McKinney Urban Transit District allocates $270,000 toward pilot program allowing free transportation for eligible riders

The McKinney Urban Transit District has allocated $270,000 for funding of a new pilot program that will allow people facing certain hardships free transportation service. (courtesy Adobe Stock)
The McKinney Urban Transit District has allocated $270,000 for funding of a new pilot program that will allow people facing certain hardships free transportation service. (courtesy Adobe Stock)

The McKinney Urban Transit District has allocated $270,000 for funding of a new pilot program that will allow people facing certain hardships free transportation service. (courtesy Adobe Stock)

The McKinney Urban Transit District set aside $270,000 for the implementation of a hardship pilot program during a Nov. 13 board meeting.
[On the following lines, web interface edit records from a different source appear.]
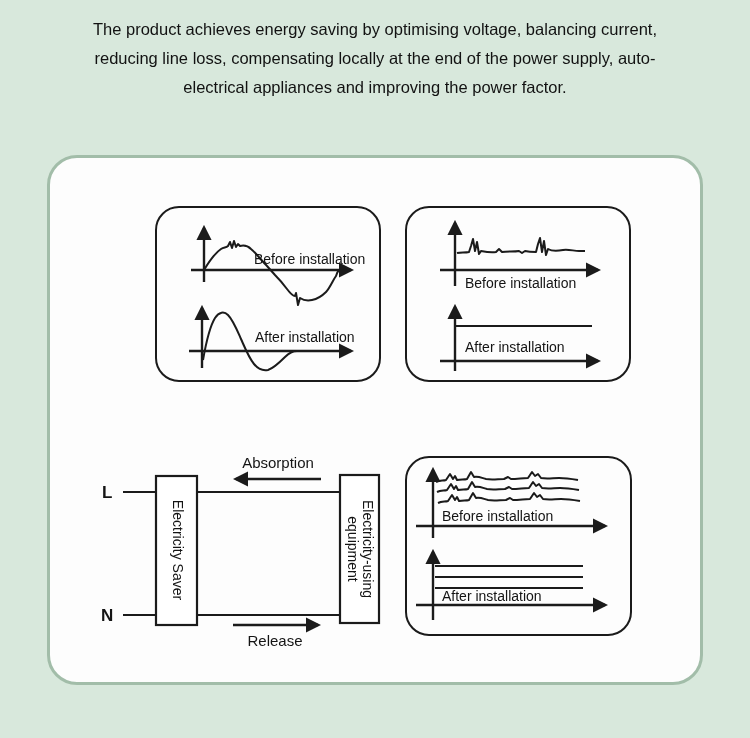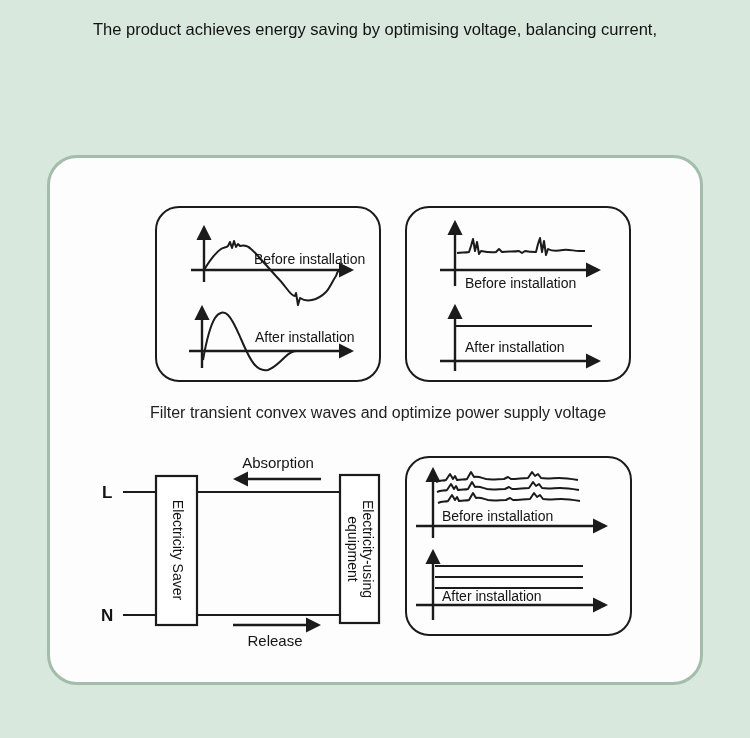"reducing line loss, compensating locally" div { html: none -> <div>reducing line loss, compensating locally at the end of the power supply, auto-</div> }
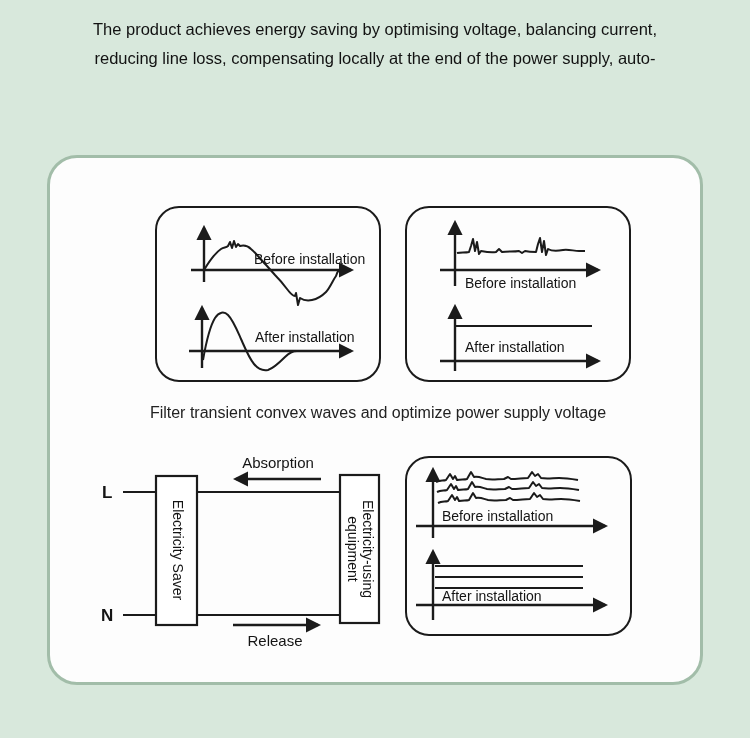"electrical appliances and improving the" div { html: none -> <div>electrical appliances and improving the power factor.</div> }
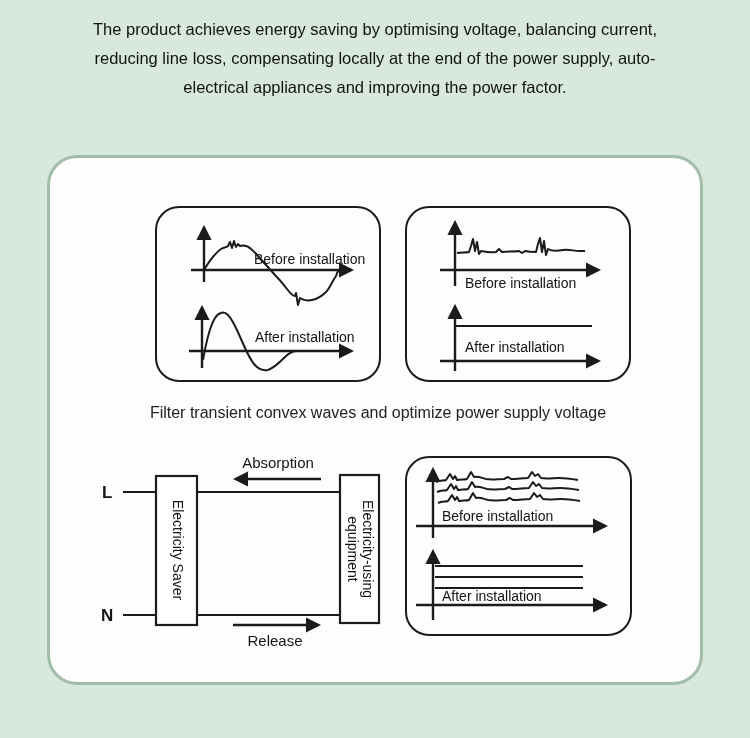"Filter transient convex waves and" div.caption { html: <div>Filter transient convex waves and optimize power supply voltage</div> -> none }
The MUTD board, which is made up of a handful of McKinney City Council members and representatives from Celina, Lowery Crossing, Princeton, Melissa and Prosper, makes transit decisions and handles transit funding for participating cities.

Currently, the MUTD runs a taxi-voucher service that provides transportation to those that qualify as low income, elderly or disabled for a fee based on distance traveled.

But the board pointed out at an Aug. 14 meeting that some potential riders still cannot afford the service despite the MUTD paying for 75% of the rides’ cost. According to a presentation given at the November meeting, the average cost per trip is $16.51. This means that riders are paying roughly $4.08 per trip, while the MUTD covers the remaining $12.38.

However, the board is looking to open up the program to more riders in need of transportation.

A hardship program was suggested, in which people facing particular crisis situations, such as homelessness or unemployment among other circumstances, could qualify for free rides.

The MUTD plans to do this by partnering with area nonprofits or social service agencies that will sponsor up to 10 riders each and pay for their portion of trips. The MUTD will still pay for the remaining 75%.

These agencies, once approved by the MUTD board at the next meeting scheduled for Feb. 5, will also be responsible for intake, eligibility checks, case management and trip verification for each rider.

So far, McKinney city staff has reached out to several local organizations, including Allen Community Outreach, Assistance Center of Collin County, Community Health Clinic, Community Life Line, Family Promise of Home County, Grace to Change, Hope Clinic, Hope Store and Shiloh Place, McKinney Transit Director Anthony Cao said.

Staff will bring a final list of agencies to the next meeting for board approval, Cao said. Once agencies are approved, the board plans to launch a 12-month trial period for the hardship program.

According to Cao, the service could start as soon as February 2020.

In addition, the MUTD board will now meet bimonthly instead of quarterly. After the Feb. 5 meeting, the board will meet on the third Wednesday of every other month at 6 p.m. in the chambers of McKinney City Hall.